Many refugees cite police harassment as a reason some have returned to Somalia in recent months: Abdisalam, who came from Somalia 7 years ago told me, “they told us ‘voluntary repatriation’ [and] ‘people are not going to be forced’ but again, it is going to be forced repatriation because the police here are coming with violence and trying to harass people at the night time. So many people have already gone back to Somalia! I’ve seen another guy here who had a kiosk, he owned a shop here and even he sold it back. He said ‘I cannot stay here I was stopped three times, when I went to [jail] they told me…I had to pay 50,000 [Kenyan shillings].’”

Returning to a war-torn country is not particularly popular with the refugees..Ahmed, who practices christianity, fears he will not be protected if he goes back, “I will be in even more danger than everyone else. They will kill me.”

Sahara, who left for Kenya when she was 16 years old after witnessing Al-Shabaab kill both her mother and father told me, “I do not want to go back. I cannot because [of] the memories there.”

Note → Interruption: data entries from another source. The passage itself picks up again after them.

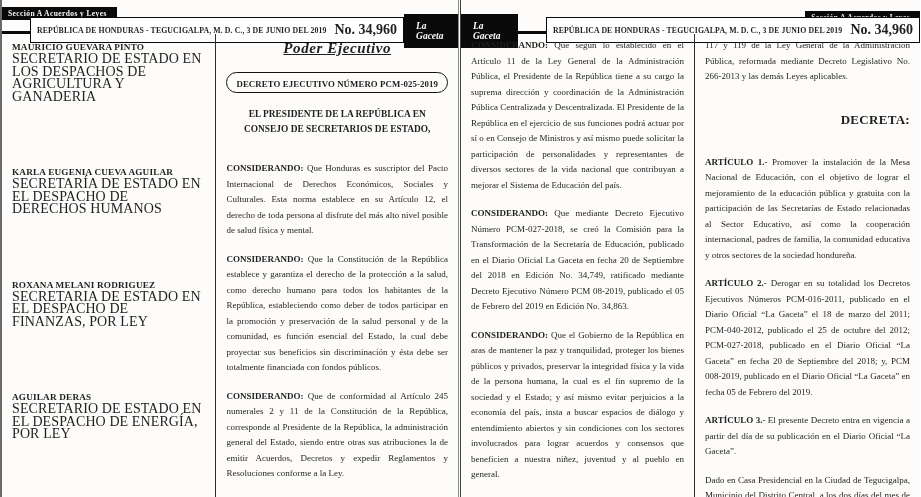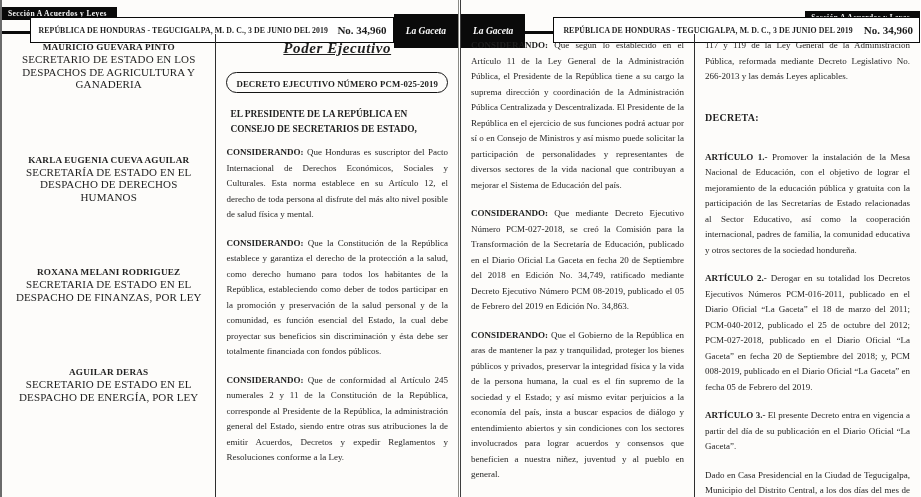--- a/index.html
+++ b/index.html
@@ -29,7 +29,7 @@
     border:1px solid #0a0a0a; background:#ffffff; padding:12px 6px;margin-left:28px;
   }
   .hl { flex:1; text-align:center; font-weight:700; font-size:7.8px; letter-spacing:.1px; white-space:nowrap; }
-  .no { font-weight:700; font-size:11px; padding-left:8px; white-space:nowrap; }
+  .no { font-weight:700; font-size:14px; padding-left:8px; white-space:nowrap; }
   .gaceta {
     background:#0a0a0a; color:#fbfbfb; font-weight:700; font-style:italic;
     font-size:9.5px; padding:17px 12px; display:flex; align-items:center;

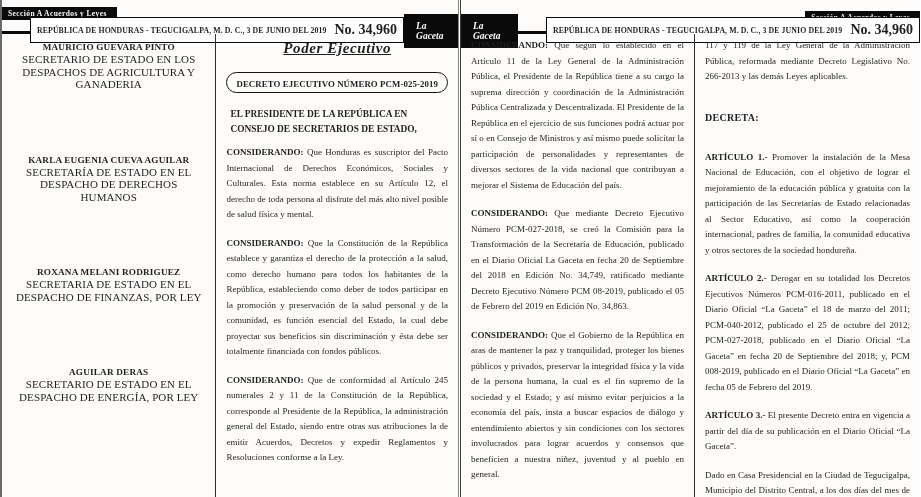--- a/index.html
+++ b/index.html
@@ -45,7 +45,7 @@
   .col-d { flex:1; }
 
   
-  .off { text-align:center; margin-bottom:64px; }
+  .off { text-align:left; margin-bottom:64px; }
   .off:first-child { margin-top:4px; }
   .off .nm { font-weight:700; font-size:9.2px; letter-spacing:.2px; margin-bottom:1px; }
   .off .ti { font-size:11px; line-height:12.5px; letter-spacing:.1px; }

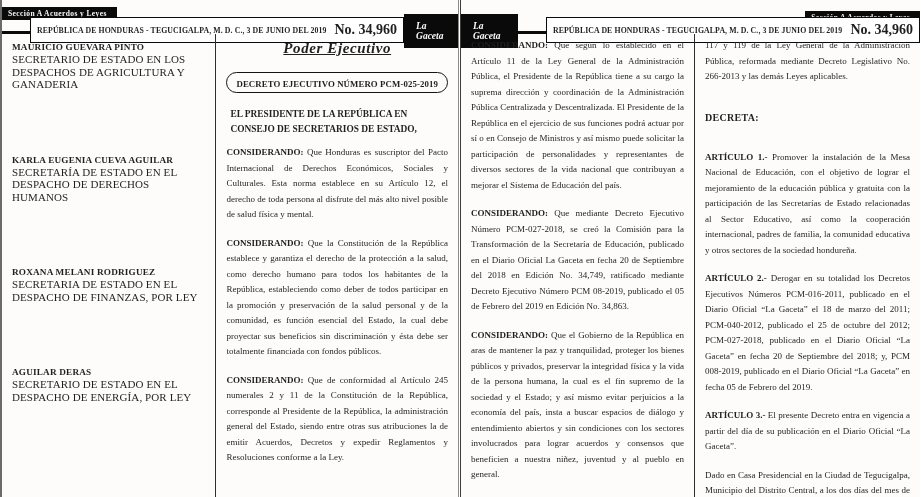--- a/index.html
+++ b/index.html
@@ -48,7 +48,7 @@
   .off { text-align:left; margin-bottom:64px; }
   .off:first-child { margin-top:4px; }
   .off .nm { font-weight:700; font-size:9.2px; letter-spacing:.2px; margin-bottom:1px; }
-  .off .ti { font-size:11px; line-height:12.5px; letter-spacing:.1px; }
+  .off .ti { font-size:14px; line-height:12.5px; letter-spacing:.1px; }
 
   
   .poder {

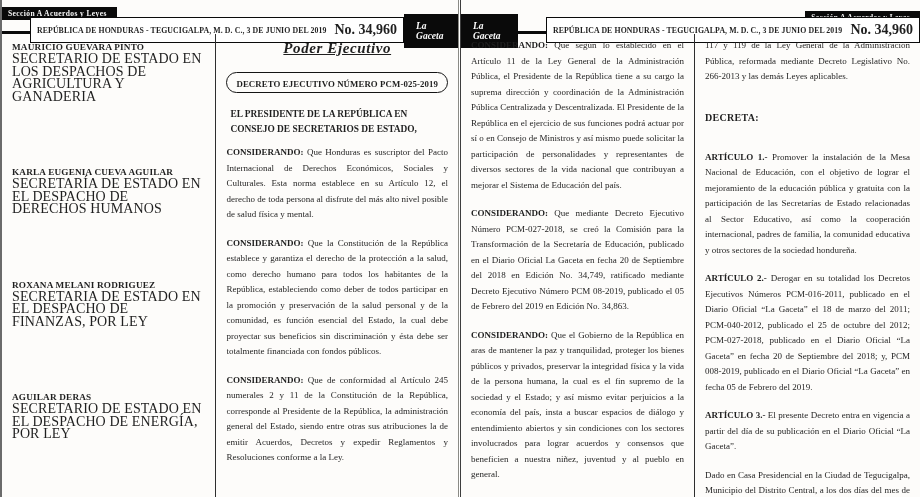--- a/index.html
+++ b/index.html
@@ -60,7 +60,7 @@
     border:1.5px solid #141414; border-radius:12px; padding:6px 9px 3px 9px;
     font-weight:700; font-size:8.8px; letter-spacing:.1px; white-space:nowrap;
   }
-  .pres { text-align:left; font-weight:700; font-size:9.4px; line-height:15px; margin:6px 4px 8px 4px; }
+  .pres { text-align:center; font-weight:700; font-size:9.4px; line-height:15px; margin:6px 4px 24px 4px; }
 
   
   .par { text-align:justify; font-size:9px; line-height:15.5px; margin:0 0 13px 0; }

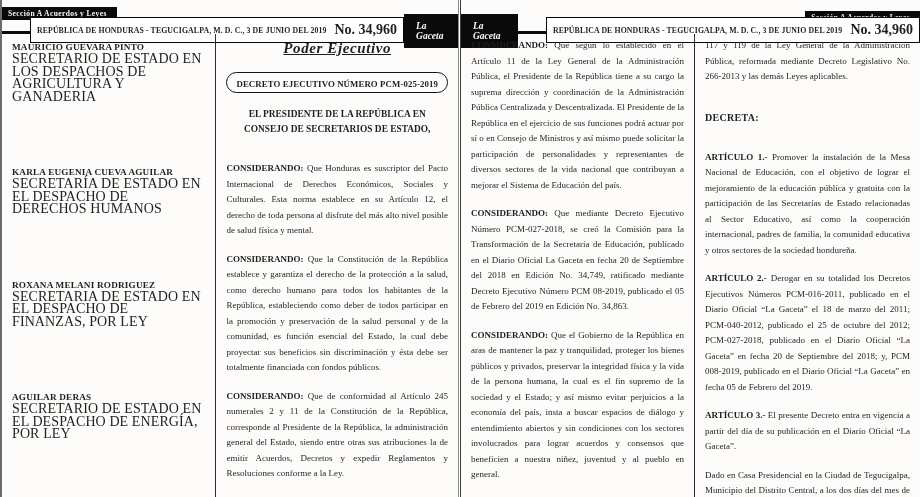--- a/index.html
+++ b/index.html
@@ -65,7 +65,7 @@
   
   .par { text-align:justify; font-size:9px; line-height:15.5px; margin:0 0 13px 0; }
   .par .lead { font-weight:700; }
-  .decreta { text-align:left; font-weight:700; font-size:10px; letter-spacing:.3px; margin:27px 0 27px 0; }
+  .decreta { text-align:right; font-weight:700; font-size:13px; letter-spacing:.3px; margin:27px 0 27px 0; }
 </style>
 </head>
 <body>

Refugee trauma is similar to post-traumatic stress disorder. Imagine a terrible experience, usually involving death and sexual assault, that forces you out of your home and into another country. Your life is forcibly uprooted. The trauma causes two types of pain: psychological—flashbacks, anxiety, nightmares, depression—and physical—headaches, nausea, loss of appetite. Returning triggers these feelings, but so does staying.